La marca se parece más a un drama social, ya que es a través de la noción de campo, que nunca permanece estable o estática, en la que los agentes se mueven; es un espacio de posibilidades. En este sentido, la marca cambia su estado como objeto (marca comercial, (>) logotipo, color de la empresa) por el de todo un conjunto de agentes que participan en el campo que constantemente crea, da forma y vuelve a crear el significado de la marca. En otras palabras, el significado de la marca y su valor no son producidos por una empresa, ni por una agencia de publicidad, ni siquiera por los consumidores, sino que son producidos por todo el conjunto de agentes que participan en el campo. De esta manera, la marca adquiere cierto valor y aceptación social como expresión y resultado de muchos tipos de interacciones.

Esto permite que todas estas interacciones entre agentes sean legítimas.

En resumen, la marca es un objeto intercambiable y de consumo general y, a la vez, un sujeto simbólico de relaciones premeditadas y controvertidas entre consumidores, fabricantes, agencias de publicidad, distribuidores, diseñadores e innumerables vendedores que se encuentran en contacto con ella. Por tanto, las marcas son un proceso permanente para mantener la diferencia, la singularidad y el valor añadido y, además, son el servicio o el producto tangible que los consumidores utilizan y disfrutan cada día.

David OgilvyDAVID OGILVY

De «La imagen y la marca», un discurso que David Ogilvy pronunció en el transcurso de un almuerzo de la American Association of Advertising en Chicago, el 14 de octubre de 1955.

«Cada anuncio es parte de la inversión a largo plazo en la personalidad de la marca.»
No lo inventé yo.
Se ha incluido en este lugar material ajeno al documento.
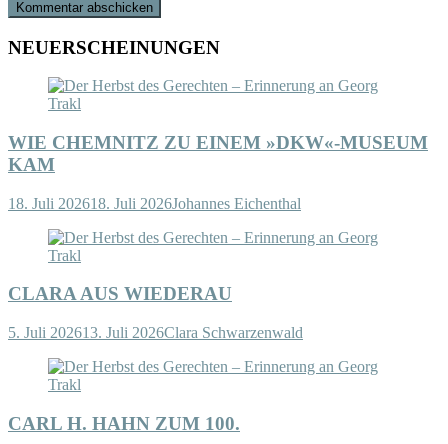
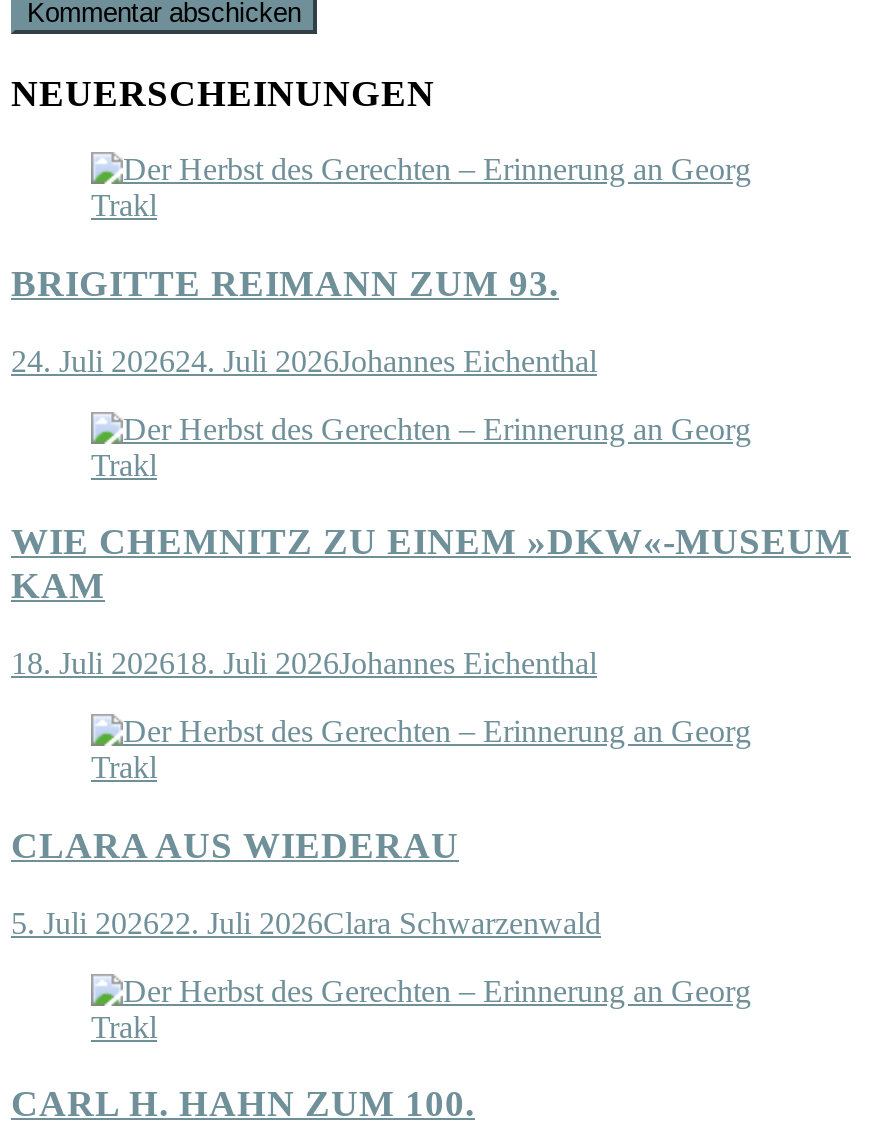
+ BRIGITTE REIMANN ZUM 93.
+ 24. Juli 202624. Juli 2026Johannes Eichenthal

- 5. Juli 202613. Juli 2026Clara Schwarzenwald
+ 5. Juli 202622. Juli 2026Clara Schwarzenwald
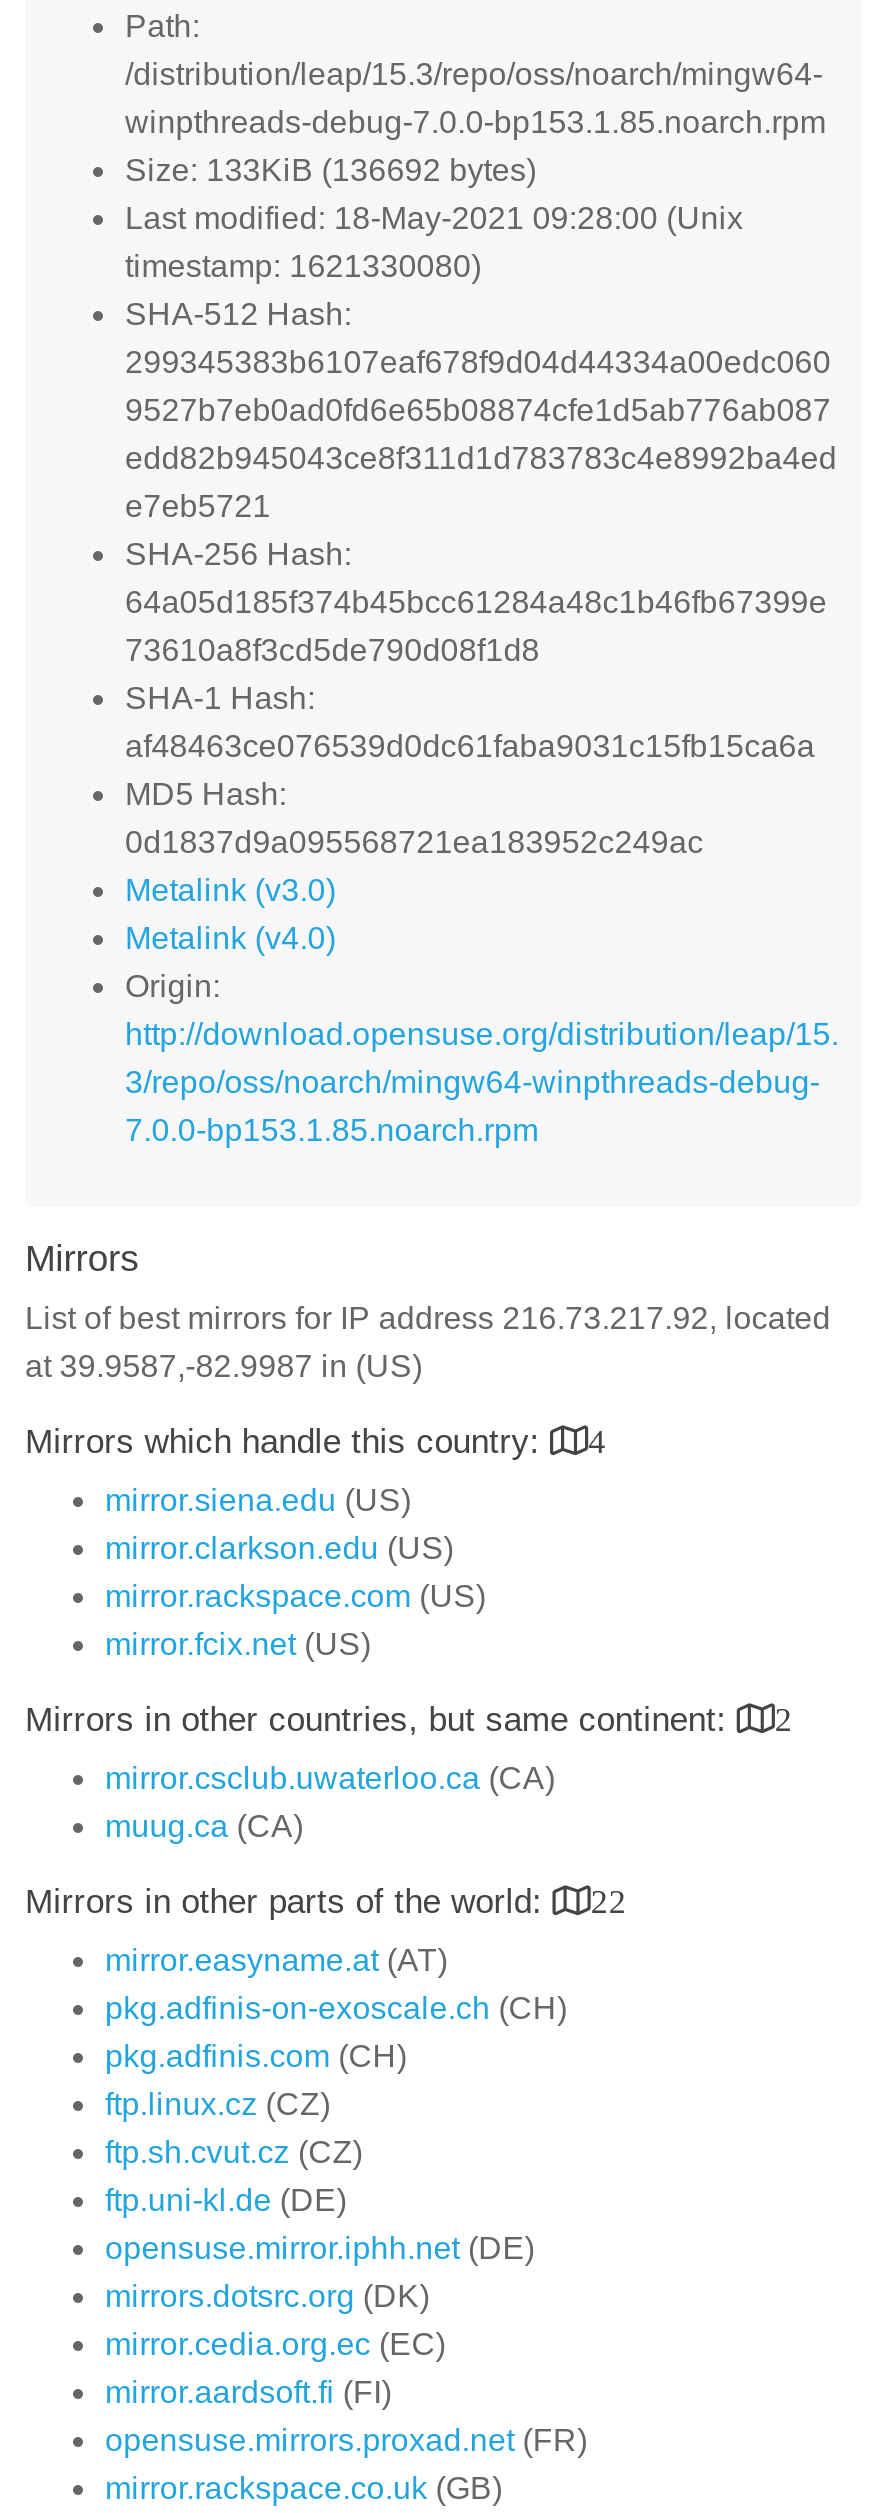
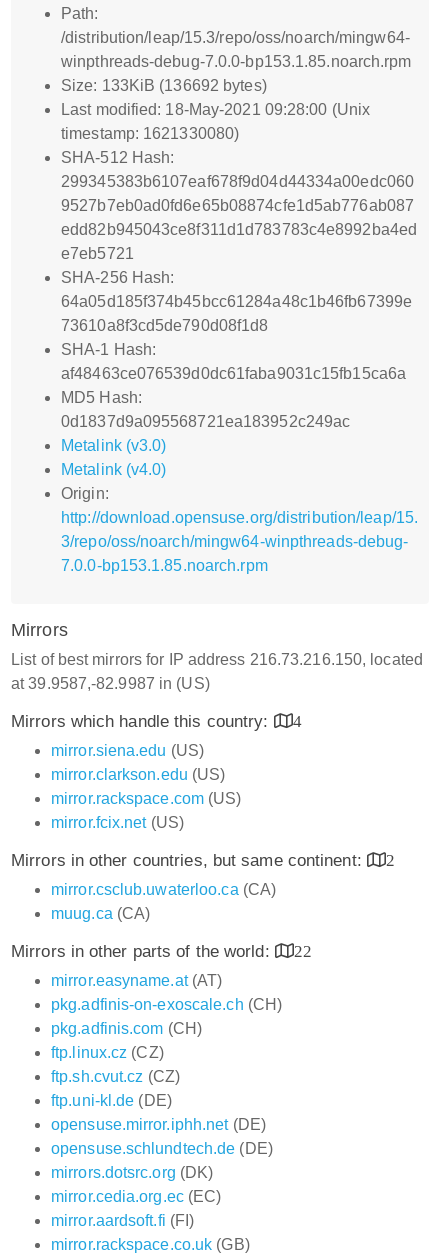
- List of best mirrors for IP address 216.73.217.92, located
+ List of best mirrors for IP address 216.73.216.150, located

+ opensuse.schlundtech.de (DE)

moved down: mirrors.dotsrc.org (DK) | mirror.cedia.org.ec (EC) | mirror.aardsoft.fi (FI)

- opensuse.mirrors.proxad.net (FR)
Lo tomé prestado de un artículo de Burleigh Gardner y Sidney Levy publicado en el número de marzo de la revista Harvard Business. Ésa es exactamente la postura que adoptamos hoy en día en Ogilvy & Mather.

Sostenemos que cada anuncio debe ser considerado como una contribución al complejo símbolo que constituye la imagen de marca, como parte de la inversión a largo plazo en la reputación de la marca.